From the records below, copy out exactly the lines from the one containing "Liberation Sans, sans-serif" to the one containing "text: управления ->", both included. Add nothing else.

RECORDS SUPPLIED:
* * * *
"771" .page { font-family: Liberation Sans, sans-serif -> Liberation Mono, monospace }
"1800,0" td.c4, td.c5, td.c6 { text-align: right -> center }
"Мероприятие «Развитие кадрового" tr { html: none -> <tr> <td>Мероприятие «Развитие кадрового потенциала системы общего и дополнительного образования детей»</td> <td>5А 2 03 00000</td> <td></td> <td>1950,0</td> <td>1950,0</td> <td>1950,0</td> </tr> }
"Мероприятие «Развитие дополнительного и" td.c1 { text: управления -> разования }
* * * *
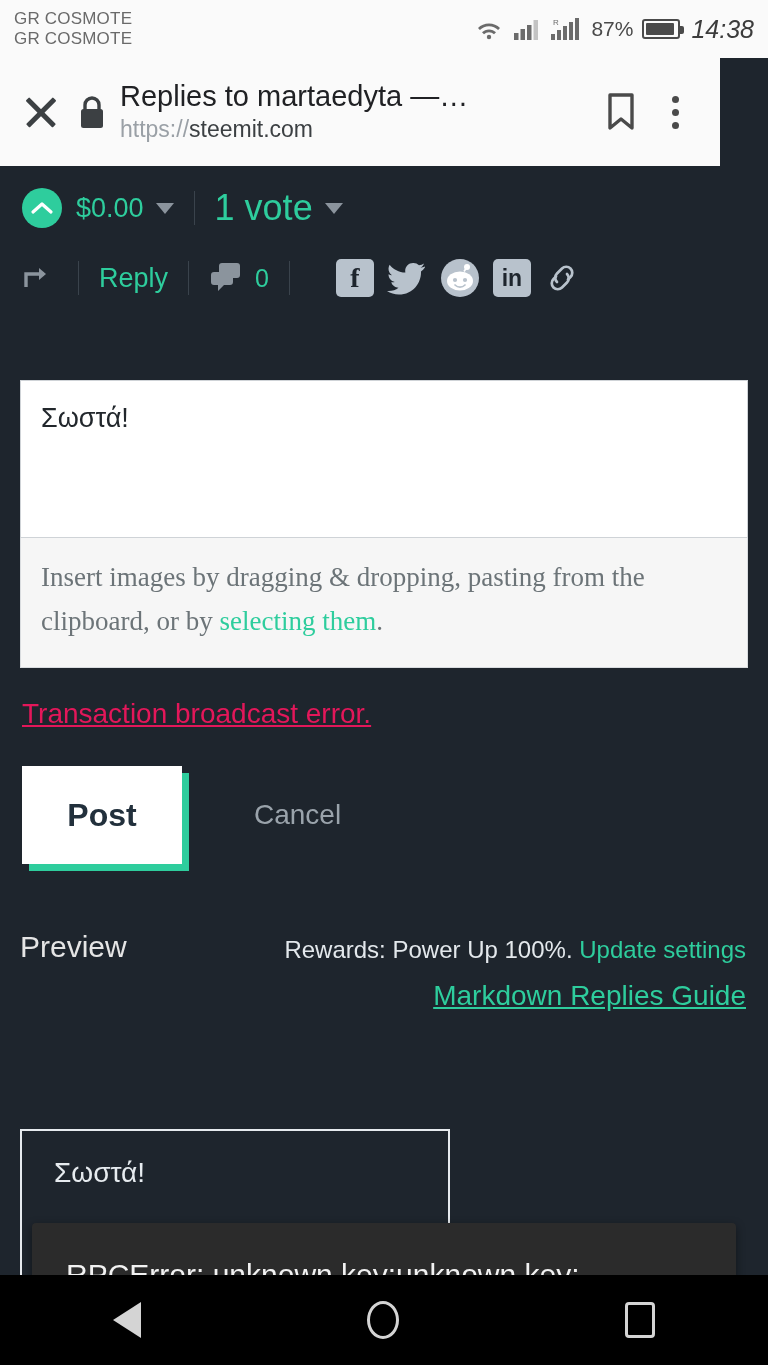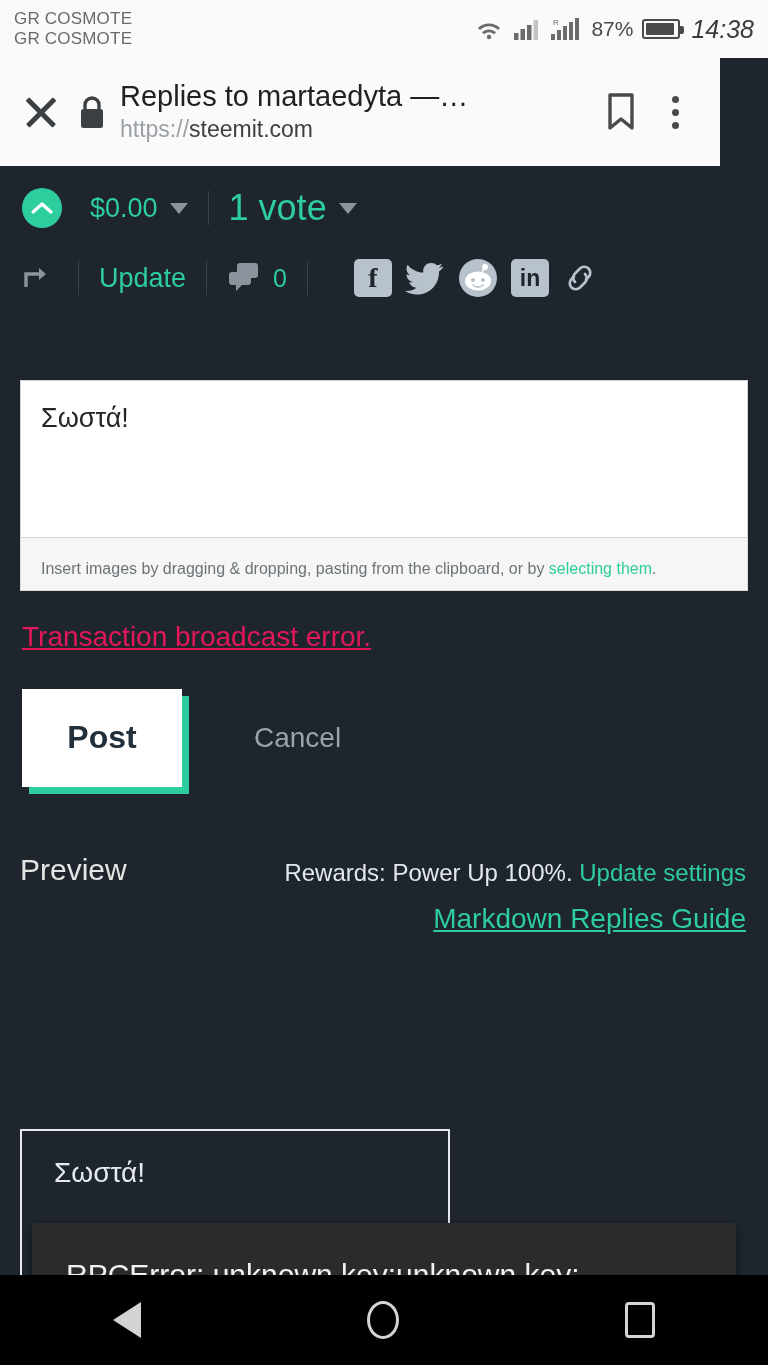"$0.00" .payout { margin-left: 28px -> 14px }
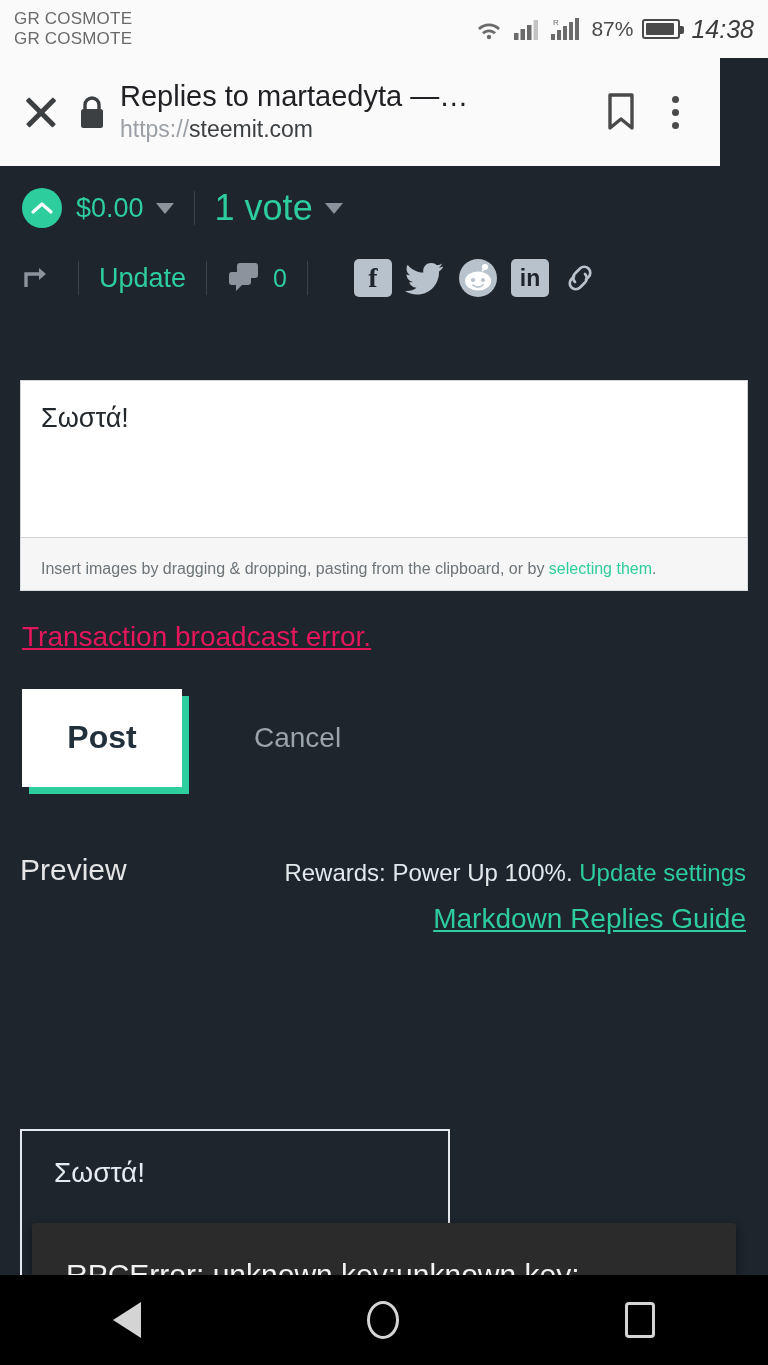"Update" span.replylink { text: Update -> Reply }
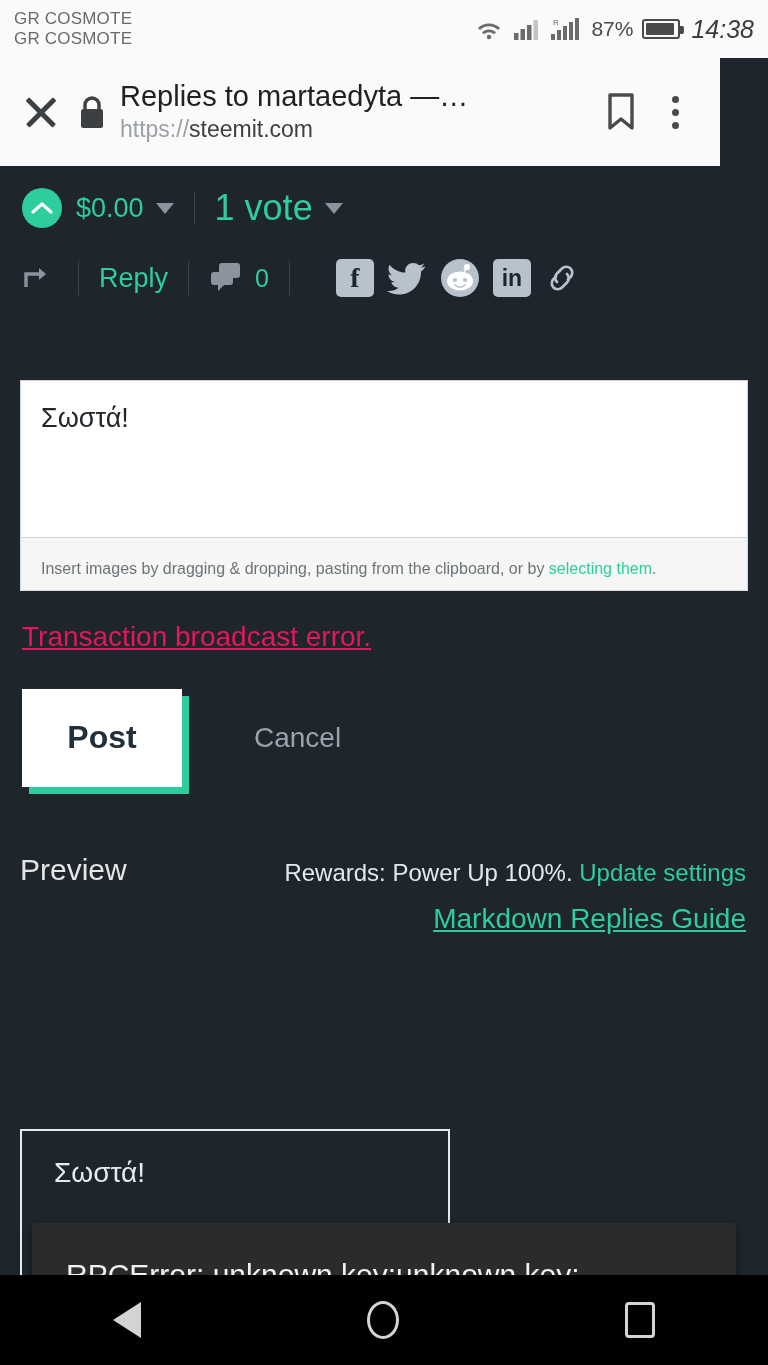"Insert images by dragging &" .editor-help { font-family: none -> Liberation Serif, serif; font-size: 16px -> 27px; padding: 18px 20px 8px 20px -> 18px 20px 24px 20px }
* * * *
RESULT FOR THIS EXERCISE:
"771" .page { font-family: Liberation Sans, sans-serif -> Liberation Mono, monospace }
"1800,0" td.c4, td.c5, td.c6 { text-align: right -> center }
"Мероприятие «Развитие кадрового" tr { html: none -> <tr> <td>Мероприятие «Развитие кадрового потенциала системы общего и дополнительного образования детей»</td> <td>5А 2 03 00000</td> <td></td> <td>1950,0</td> <td>1950,0</td> <td>1950,0</td> </tr> }
"Мероприятие «Развитие дополнительного и" td.c1 { text: управления -> разования }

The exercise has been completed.